Re: hot plug on ICH9 with AHCI on

[Date Prev][Date Next][Thread Prev][Thread Next][Date Index][Thread Index]

 



Tejun!

First, thanks for your reply.
I want to inroduce my platform so you could get some info of it:
http://www.supermicro.com/products/system/1u/5015/sys-5015b-mt.cfm

Below ther are some comments from me.

Tejun wrote:
This log is strange for me. It seems that system missed the point that
the drives was going out. First it tried to reinitialize the SATA link
for three times.
That's the intended behavior.  Oh PHY event, libata EH tries to revive
the link at least for 15 secs so that transient PHY glitch doesn't
kill your root fs.
Well, I partially agree. Surely, EMI problems should not break the link forever but I do not agree with the algorithm. When the drive is being removed it gets out during millisectonds. I mean the time between loss of link and detection that port is not populated. So, I can imagine that driver could be going to retry reset one but it had to abort this action once it got the drive is removed at all. Not in 15 second and even not in 5 seconds but in 0.01 second. So, I think log should be:
ata3: exception Emask 0x50 SAct 0x0 SErr 0x4090800 action 0xe frozen
ata3: irq_stat 0x00400040, connection status changed
ata3: SError: { HostInt PHYRdyChg 10B8B DevExch }
ata3: hard resetting link
ata3: SATA link down (SStatus 0 SControl 300)
ata3: drive is out
ata3.00: disabled
ata3: EH complete

Then, it tried to sync caches and stop the drive when it has
actually lost connection with HBA.

That's SCSI sd driver shutting down.  As hot unplugging is
surprise-removal, sd's shutdown sequence arrives after the device is
actually gone and failed immediately.
Ok. So, this is notmal. We just need to inform SCSI driver first, isn't it?
Then disk was returned to the slot and its softreset failed.
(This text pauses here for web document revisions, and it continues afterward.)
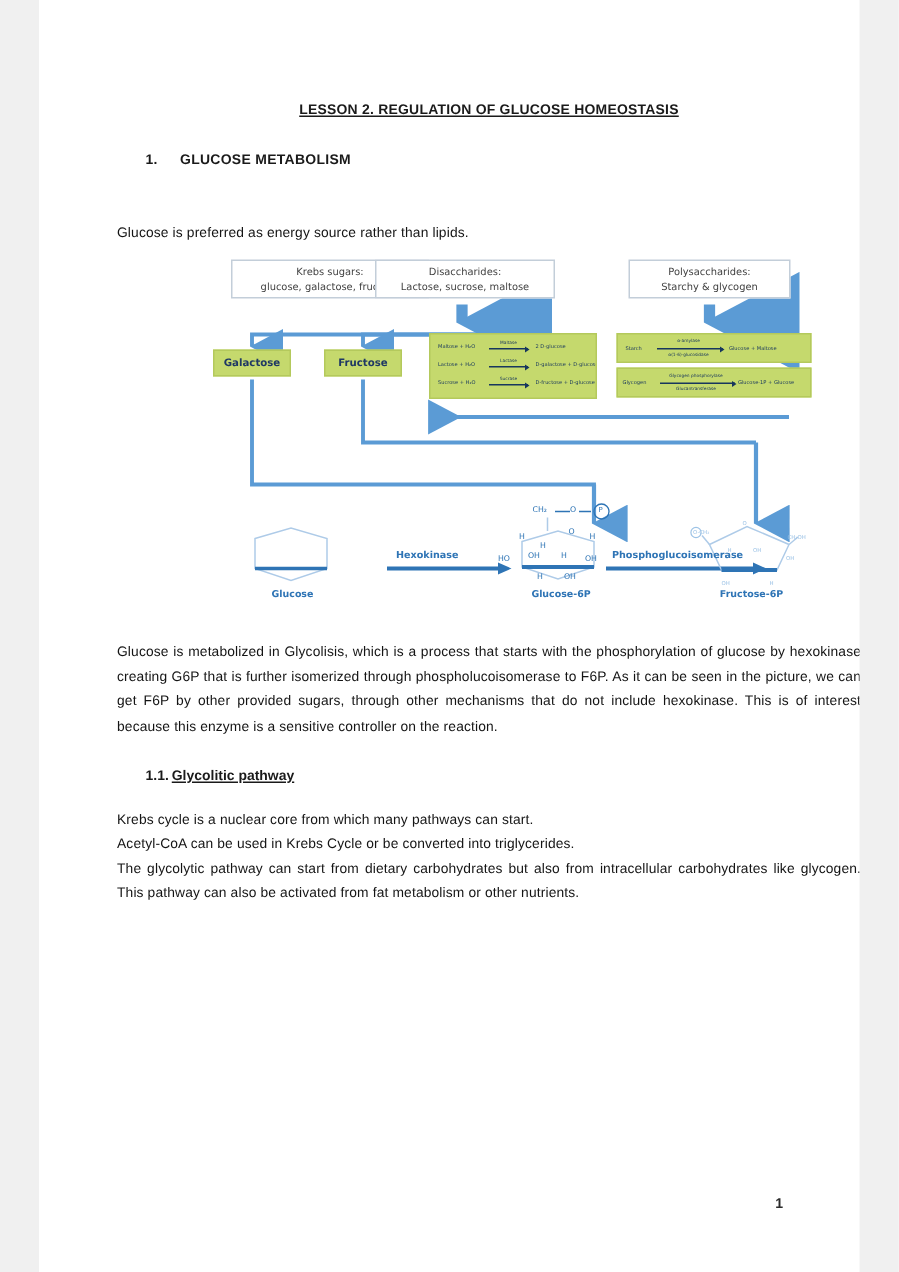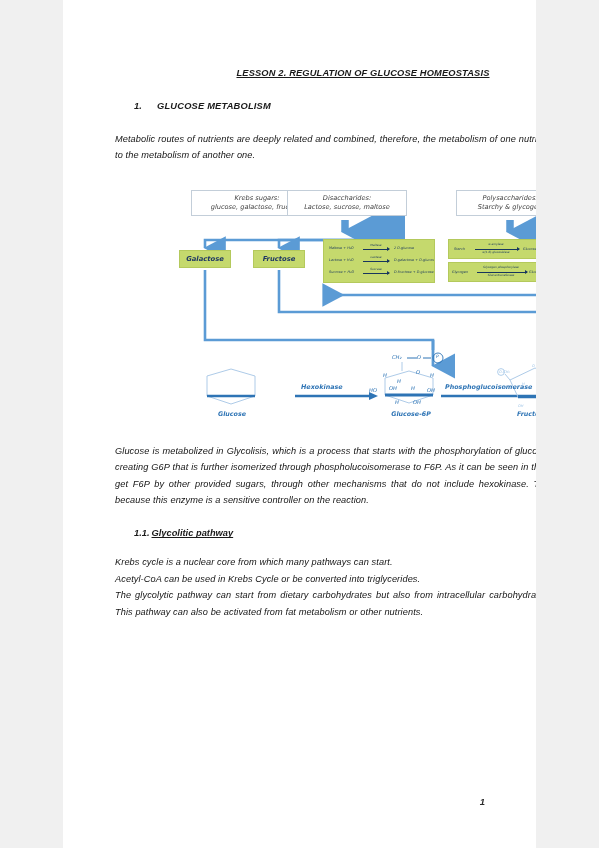"LESSON 2. REGULATION OF GLUCOSE" .page { font-style: italic -> none; width: 473px -> 547px }
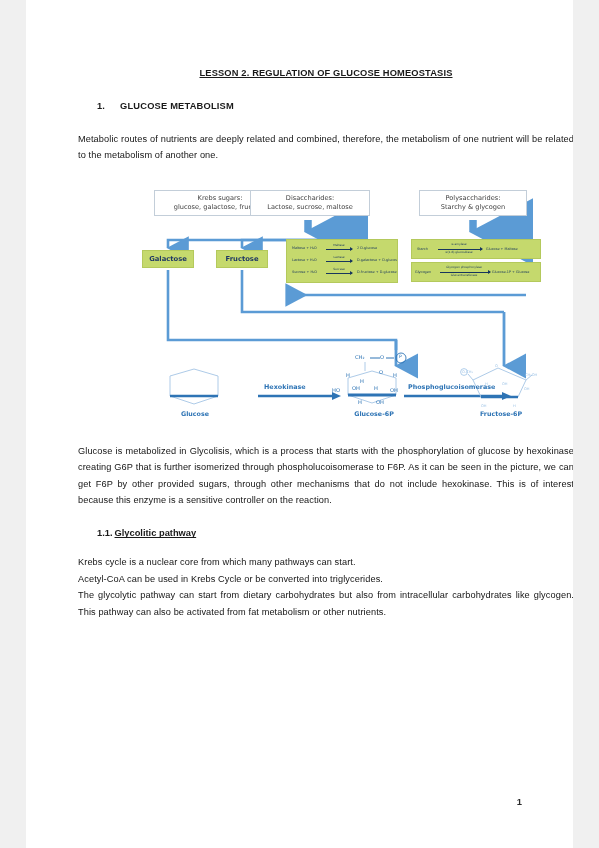"Metabolic routes of nutrients are" p.para { html: <p>Metabolic routes of nutrients are deeply related and combined, therefore, the metabolism of one nutrient will be related to the metabolism of another one.</p> -> none }
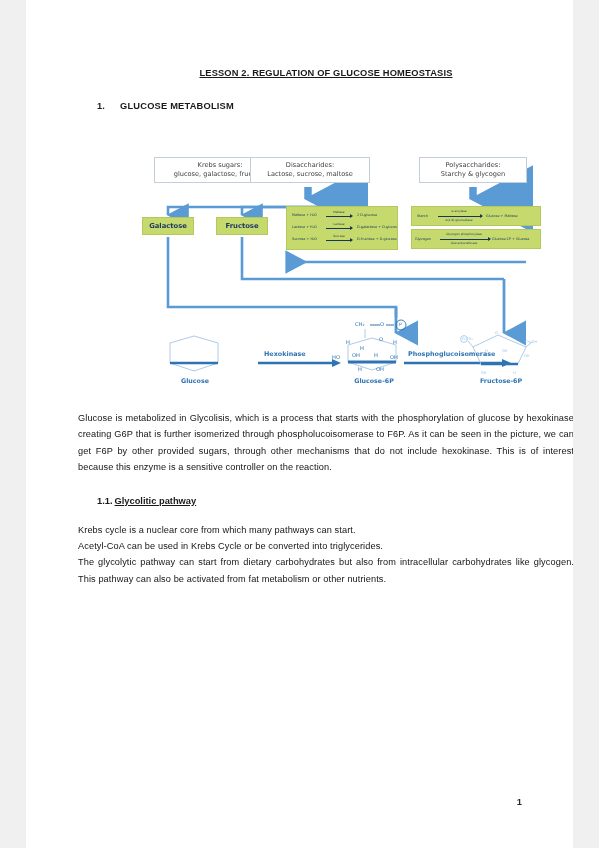"Glucose is preferred as energy" p.para { html: none -> <p>Glucose is preferred as energy source rather than lipids.</p> }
Why? I
suspect the drive did not fully start when the host tried to
establish connection to it.

Yeah, it sometimes depends on the spin up time.  Sometimes some
controllers just can't get things working for the first trial and so
on.  The timeout mechanism is there to achieve acceptable delay even
when devices slightly malfunction, so the timeouts are a bit
aggressive.
Well, some drives store their firmware on disk, so they cannot work with host until fully spinned up. I heard that drive started to spin up in two or more seconds after being inserted. So, what is the indended driver behavior? It simply performs soft resets until drive answer ot this, isn't it? If the drive gets ready faster it will be fewer failed soft resets in log, right?
Another thing happened when I extracted the drive from one slot and
pushed it back into its neigbor that was empty during linux boot up.
Kernel desided this slot is dummy:
---
ahci 0000:00:1f.2: version 3.0
ACPI: PCI Interrupt 0000:00:1f.2[B] -> GSI 17 (level, low) -> IRQ 17
ahci 0000:00:1f.2: AHCI 0001.0200 32 slots 6 ports 3 Gbps 0xb impl SATA
mode
ahci 0000:00:1f.2: flags: 64bit ncq sntf led clo pmp pio slum part
PCI: Setting latency timer of device 0000:00:1f.2 to 64
scsi0 : ahci
scsi1 : ahci
scsi2 : ahci
scsi3 : ahci
scsi4 : ahci
scsi5 : ahci
ata1: SATA max UDMA/133 abar m2048@0xd8601000 port 0xd8601100 irq 1275
ata2: SATA max UDMA/133 abar m2048@0xd8601000 port 0xd8601180 irq 1275
ata3: DUMMY
ata4: SATA max UDMA/133 abar m2048@0xd8601000 port 0xd8601280 irq 1275
ata5: DUMMY
ata6: DUMMY

DUMMY ports are determined by the BIOS and dummy state is recorded in
an ahci register.  Does your board have all six ports exposed?
Yes. The board has ICH9 which supports how plug capability. And this is claimed by SuperMicro (its vendor). I can say more. When I read datasheet on ICH9, I found that it has register named:
"14.1.31 PCS---Port Control and Status Register (SATA--D31:F2)"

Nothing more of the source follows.